C’était un Anglais. Jamais Anglais ne fut aussi curieux à observer. Que vient-on nous dire de messieurs les Grands-Bretons, qu’ils sont tous empesés, gourmés, compassés, bonshommes de bois? Celui-là, tout au contraire, était vif, alerte, remuant; rien d’automatique n’accusait la race; il devait être l’exception à la règle. O l’aimable petit Anglais!
Je l’avais rencontré d’abord du côté du château, dans le manche de l’éventail; les yeux en l’air, les mains derrière le dos, il semblait, comme moi, déchiffrer des enseignes. Une jeune fille, au pied leste, portant sur la tête un paquet de linge, passe devant lui; il court après elle; une conversation assez vive s’engage entre eux. «Bon! me dis-je, c’est sa bonne amie!» A dix minutes de là, je le retrouve causant gaiement avec une autre; puis, un peu plus tard, avec une troisième. «Bon! il leur demande son chemin, ou des renseignements sur la ville. Peut-être, encore ainsi que moi, veut-il mettre sa montre en gage et est-il à la recherche d’un mont-de-piété.»
Un quart d’heure à peine écoulé, je le vois sortir du temple protestant, accompagnant une jolie servante. Tous deux s’arrêtent sur la place du Marché, près de la statue du margrave Charles-Guillaume; comme avait fait mon jeune diplomate, mon Anglais tire un calepin de sa poche, et semble prendre des notes. Ah! il tient donc ses renseignements enfin!... non complets, puisque je le retrouve bientôt devant l’église catholique, abordant une jeune femme qui s’y rendait. Celle-ci ne lui permit pas de s’expliquer longuement. Elle l’interrompit par un signe négatif, accompagné d’une révérence, à laquelle il répondit en lui envoyant un baiser; puis, tournant sur ses talons, il fit claquer ses doigts.

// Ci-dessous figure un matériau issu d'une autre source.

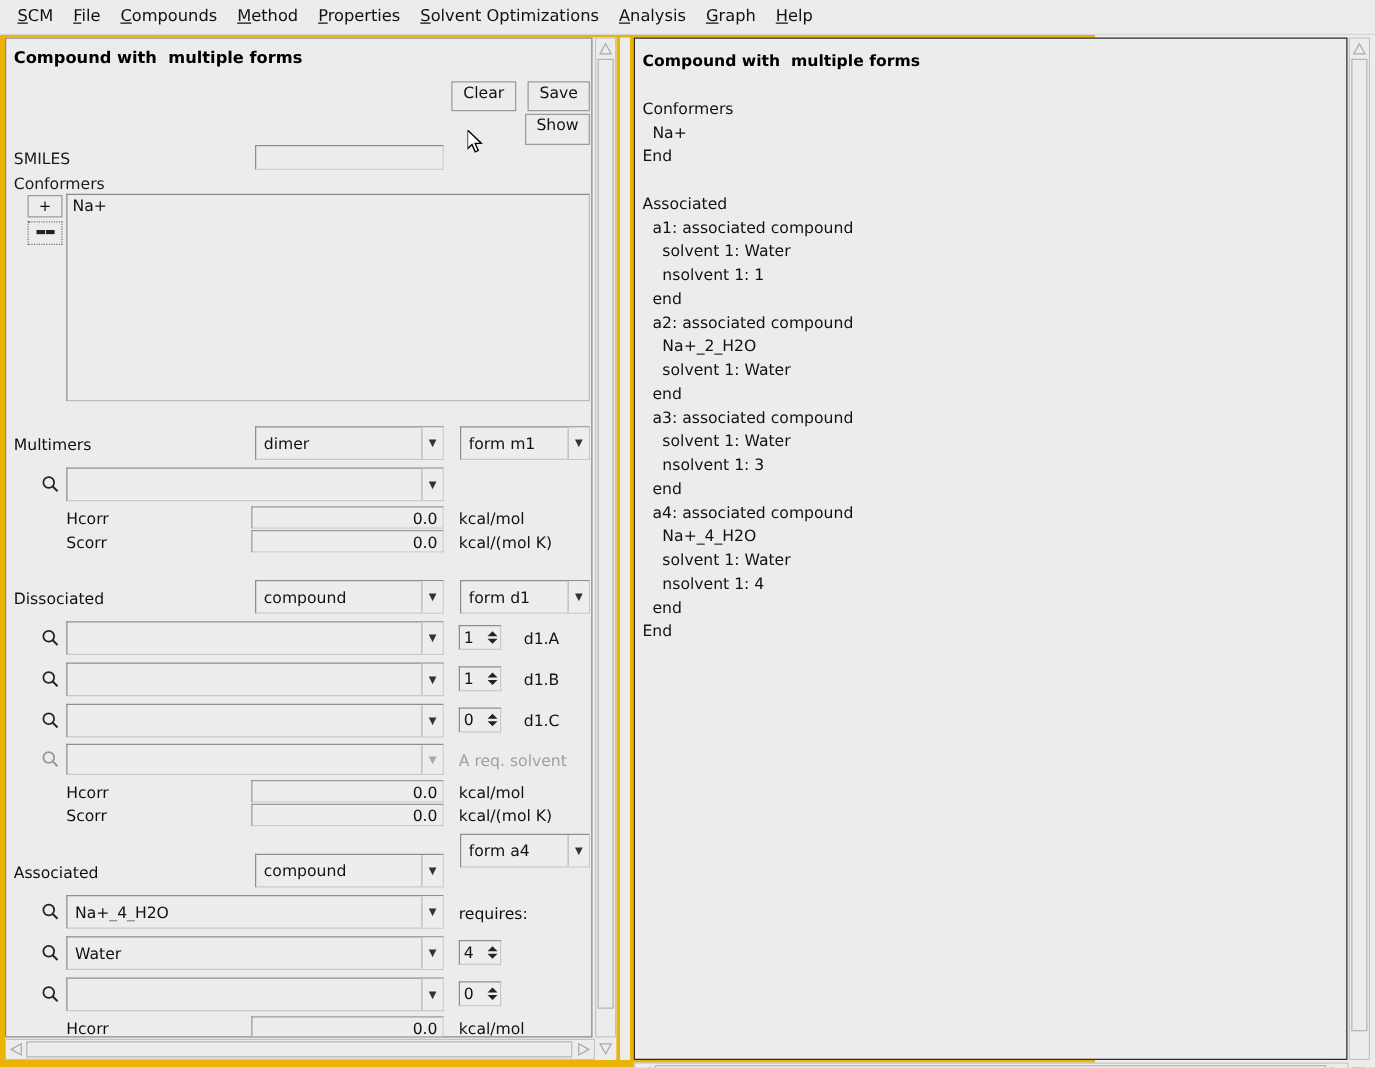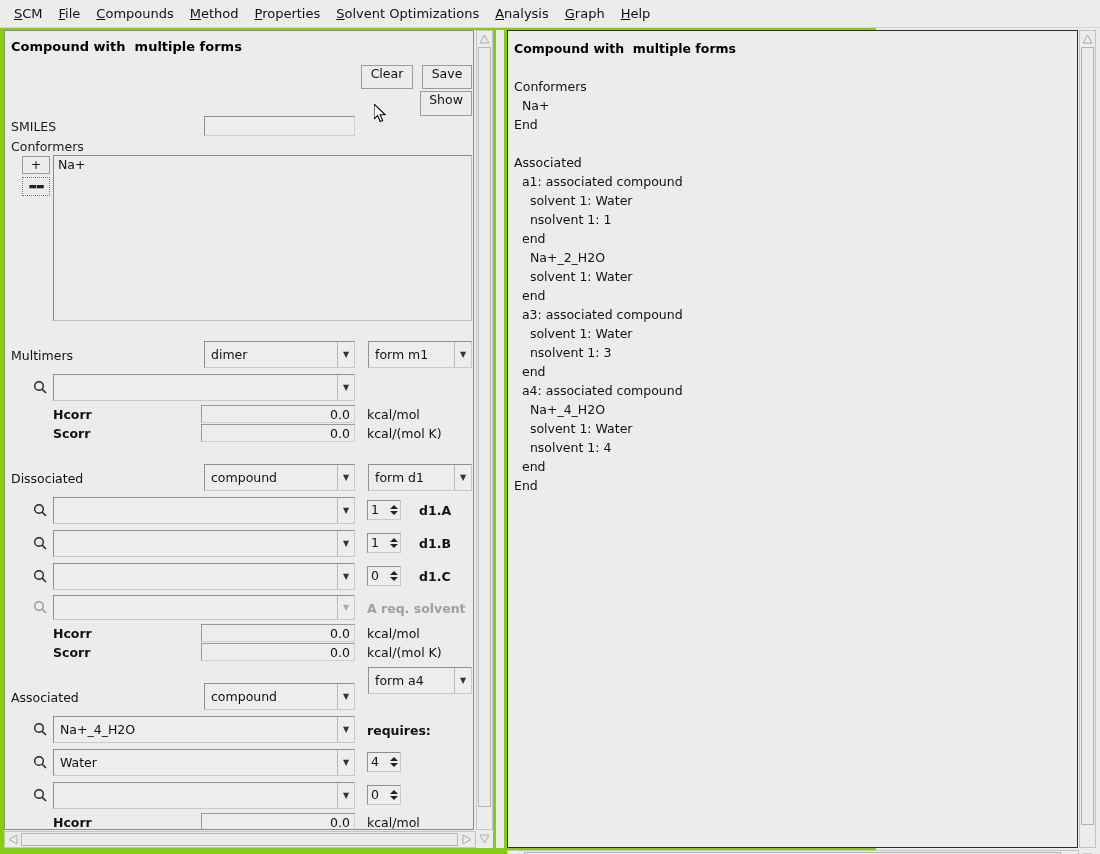--- a/index.html
+++ b/index.html
@@ -36,7 +36,7 @@
     position: relative;
     width: 876px;
     height: 826px;
-    background: #84cc16;
+    background: #eab308;
   }
 
   

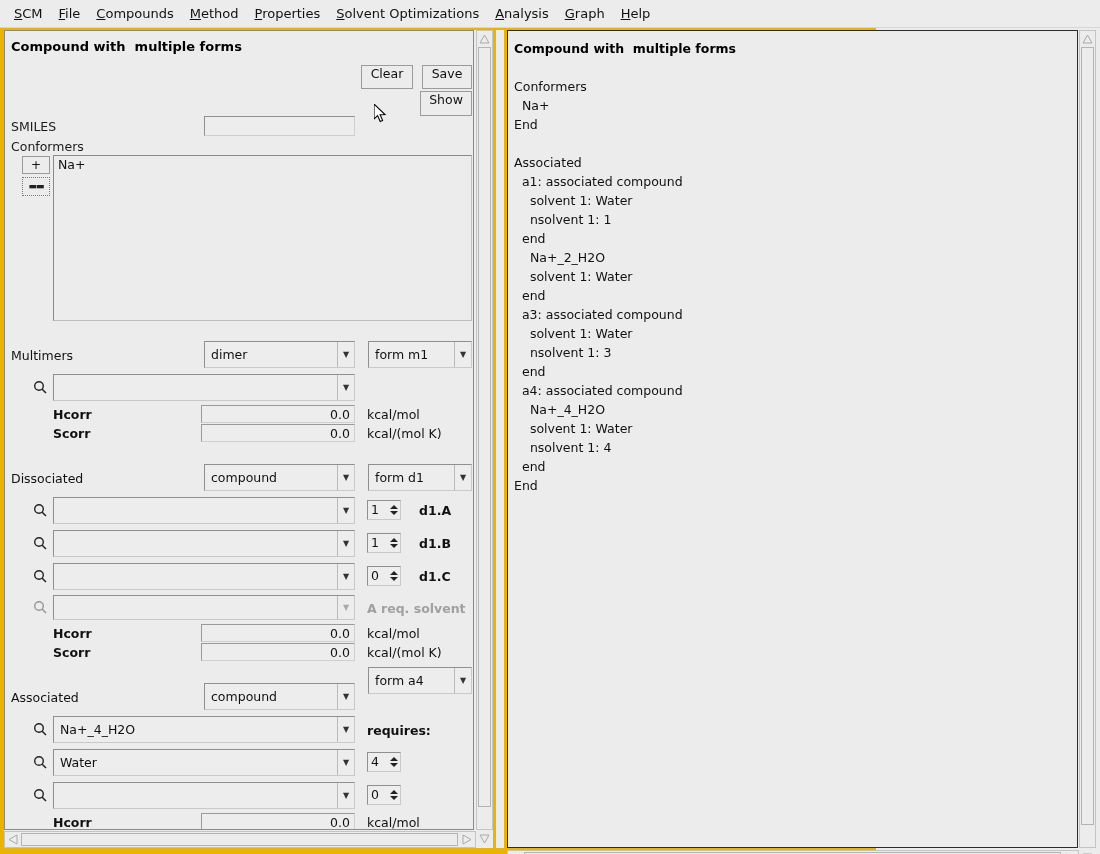--- a/index.html
+++ b/index.html
@@ -530,6 +530,7 @@
           <div class="tv-line">    solvent 1: Water</div>
           <div class="tv-line">    nsolvent 1: 1</div>
           <div class="tv-line">  end</div>
+          <div class="tv-line">  a2: associated compound</div>
           <div class="tv-line">    Na+_2_H2O</div>
           <div class="tv-line">    solvent 1: Water</div>
           <div class="tv-line">  end</div>

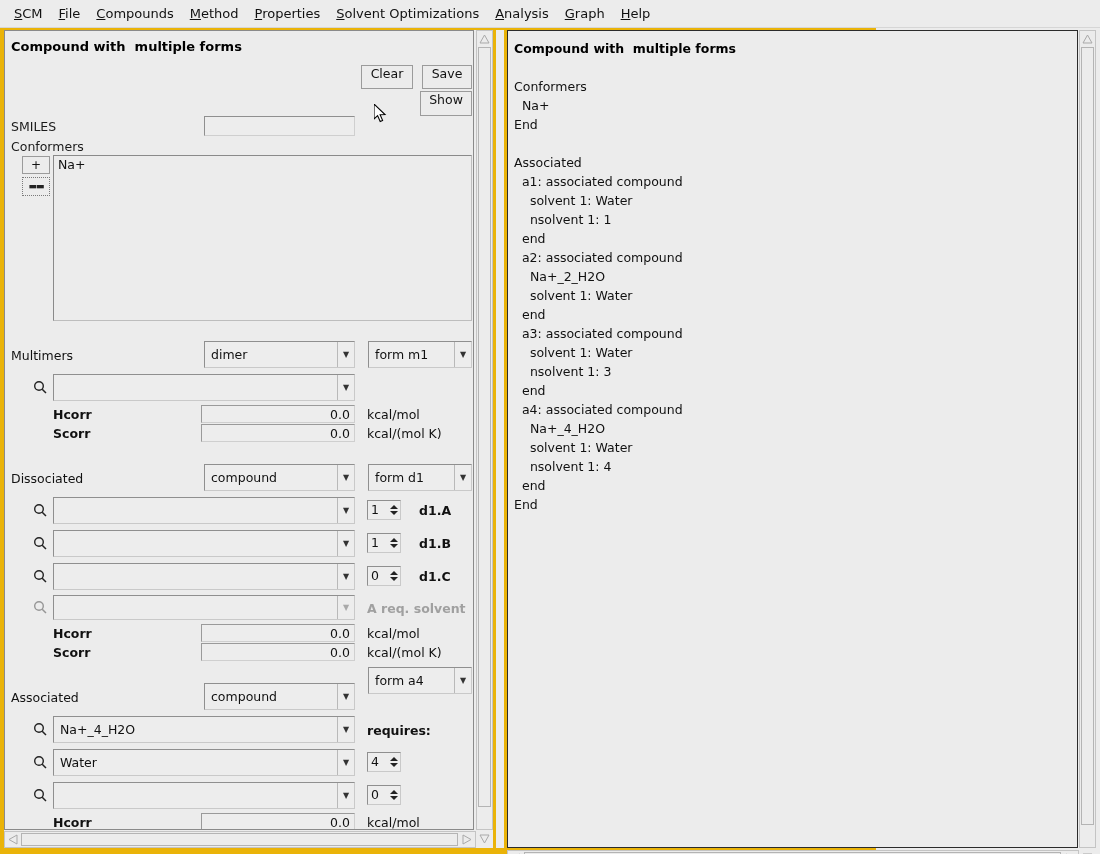--- a/index.html
+++ b/index.html
@@ -185,7 +185,7 @@
     cursor: default;
   }
   .unit { position: absolute; font-size: 12.5px; color: #111; }
-  .sub-label { position: absolute; font-size: 12.5px; color: #111; font-weight: bold; }
+  .sub-label { position: absolute; font-size: 12.5px; color: #111; }
   .sub-label.dim { color: #a0a0a0; }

Ah! le singulier petit Anglais! Pourquoi ne s’adresse-t-il ainsi qu’aux femmes? Est-ce un marchand courant après la pratique? Mais il ne porte avec lui ni marchandises ni cartes d’échantillons; est-ce un galant cherchant les aventures? Alors, quel Lovelace!
Avec ma sentinelle du parc, de si belle humeur sous les armes, cet Anglais phénoménal est, certes, ce que je vis de plus récréatif à Carlsruhe.
Décidément, la capitale du grand-duché est une des villes les plus belles et les plus monotones que l’on puisse voir; monotone comme toutes les villes sans échoppes et sans boutiques. Figurez-vous notre rue Saint-Dominique, à Paris, se multipliant sur douze lignes obliques, reliées entre elles par d’autres rues Saint-Dominique, demi-circulaires. N’y aurait-il pas de quoi y gagner le spleen? Non! je ne resterai pas un jour de plus à Carlsruhe. Mais, pour en sortir, qui me procurera l’argent nécessaire?... Une idée subite m’éclaire; je puis me passer de ce mont-de-piété invisible, introuvable!
Un de mes grammairiens de la maison Lebel est chef de gare au chemin de fer; que me faut-il? un crédit sur le chemin de fer. Grâce à lui, ma montre me servira suffisamment de caution.
Combien j’étais loin de prévoir alors les tristes événements qui, pour moi, allaient signaler le cours de cette journée néfaste!
Ravi de l’idée, je me dirige à grands pas vers la porte d’Ettlingen, devant laquelle passe la voie ferrée. Sur l’horloge de l’embarcadère, je règle d’abord mon chronomètre à l’heure du pays, pour qu’on ne puisse mettre en doute sa parfaite régularité. Je le tenais à la main, et, les yeux encore fixés sur l’horloge, je franchissais les premiers rails... un cri, mêlé d’imprécations, se fait entendre; un bras vigoureux me saisit par le collet, me repousse rudement, la montre m’échappe, et le train de Francfort, qui entrait en gare en ce moment, ne me la rend que broyée, écrasée, laminée.